- [TASK DETAILS]
Tell how many lines in the following entries include the word "Wind", giving the figure alone.

- [EXTRACTED RECORDS]

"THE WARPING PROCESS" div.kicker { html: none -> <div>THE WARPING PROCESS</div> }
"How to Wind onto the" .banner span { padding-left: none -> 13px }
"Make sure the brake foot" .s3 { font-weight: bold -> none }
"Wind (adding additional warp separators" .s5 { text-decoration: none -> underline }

* * *

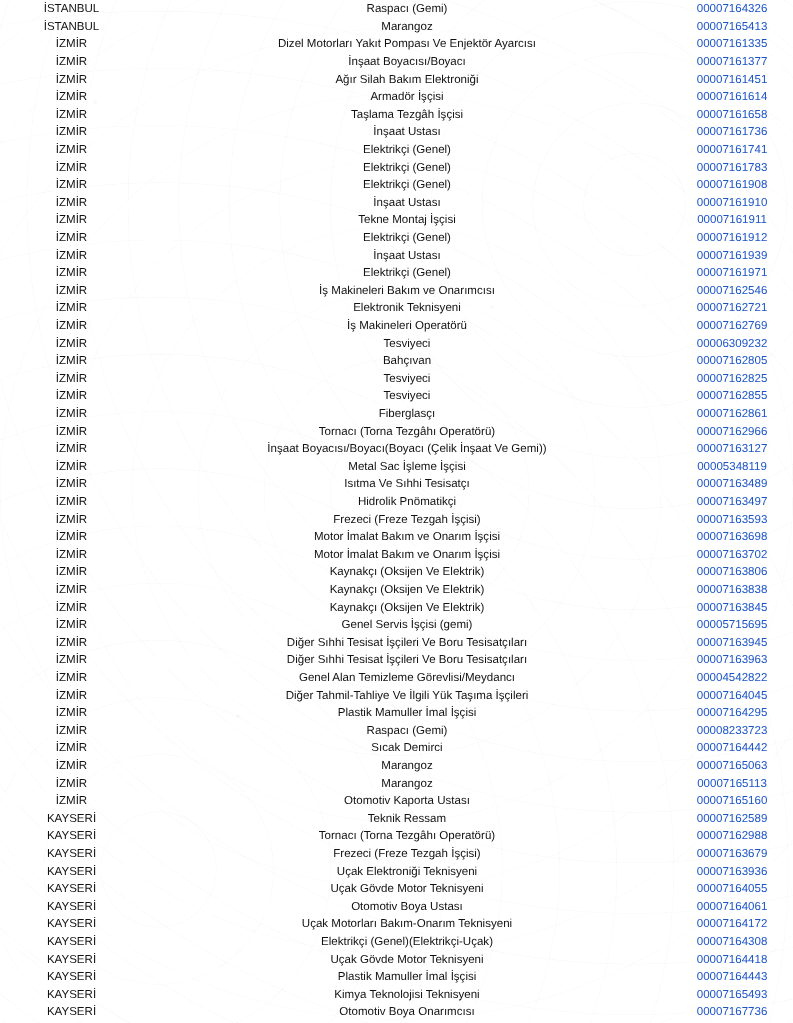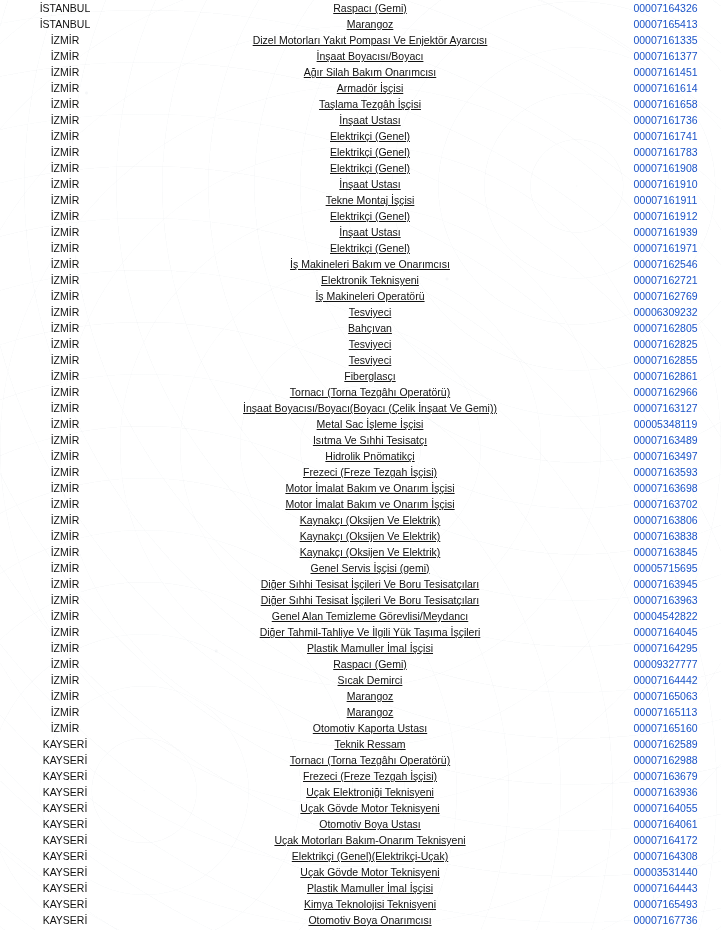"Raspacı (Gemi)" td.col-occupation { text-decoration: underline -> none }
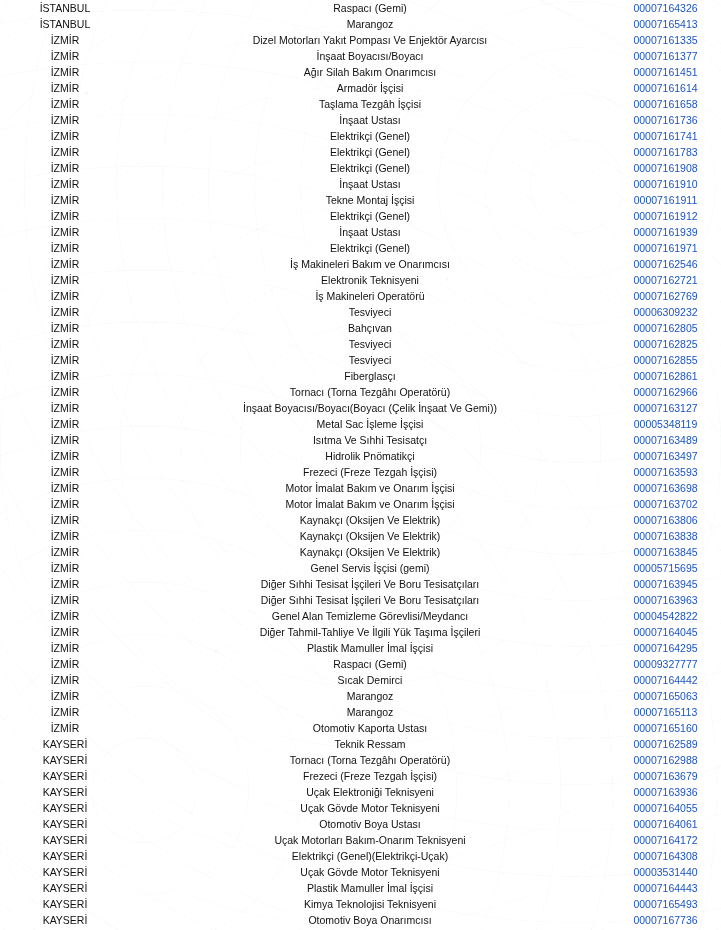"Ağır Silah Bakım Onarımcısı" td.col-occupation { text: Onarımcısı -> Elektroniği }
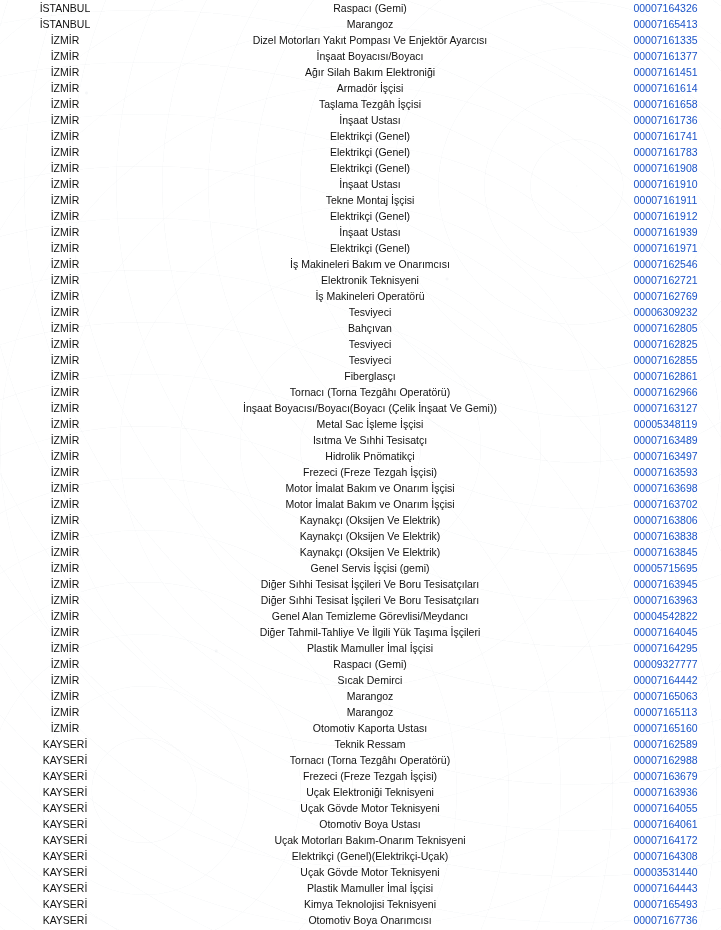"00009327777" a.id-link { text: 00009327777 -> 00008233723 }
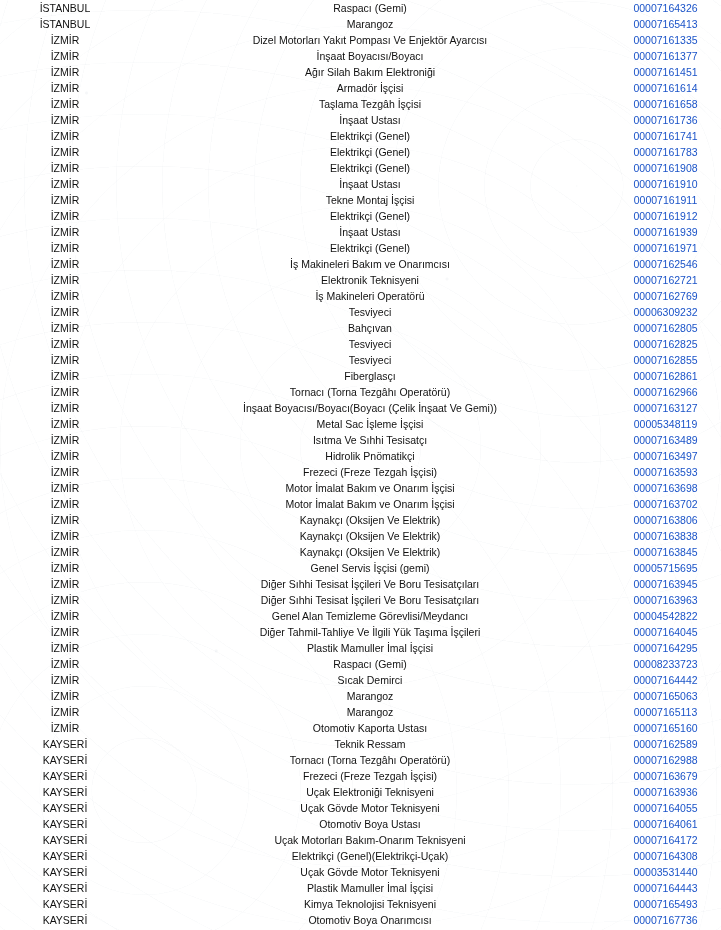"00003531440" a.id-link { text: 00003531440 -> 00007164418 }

- [RESULT OF THE TASK]
2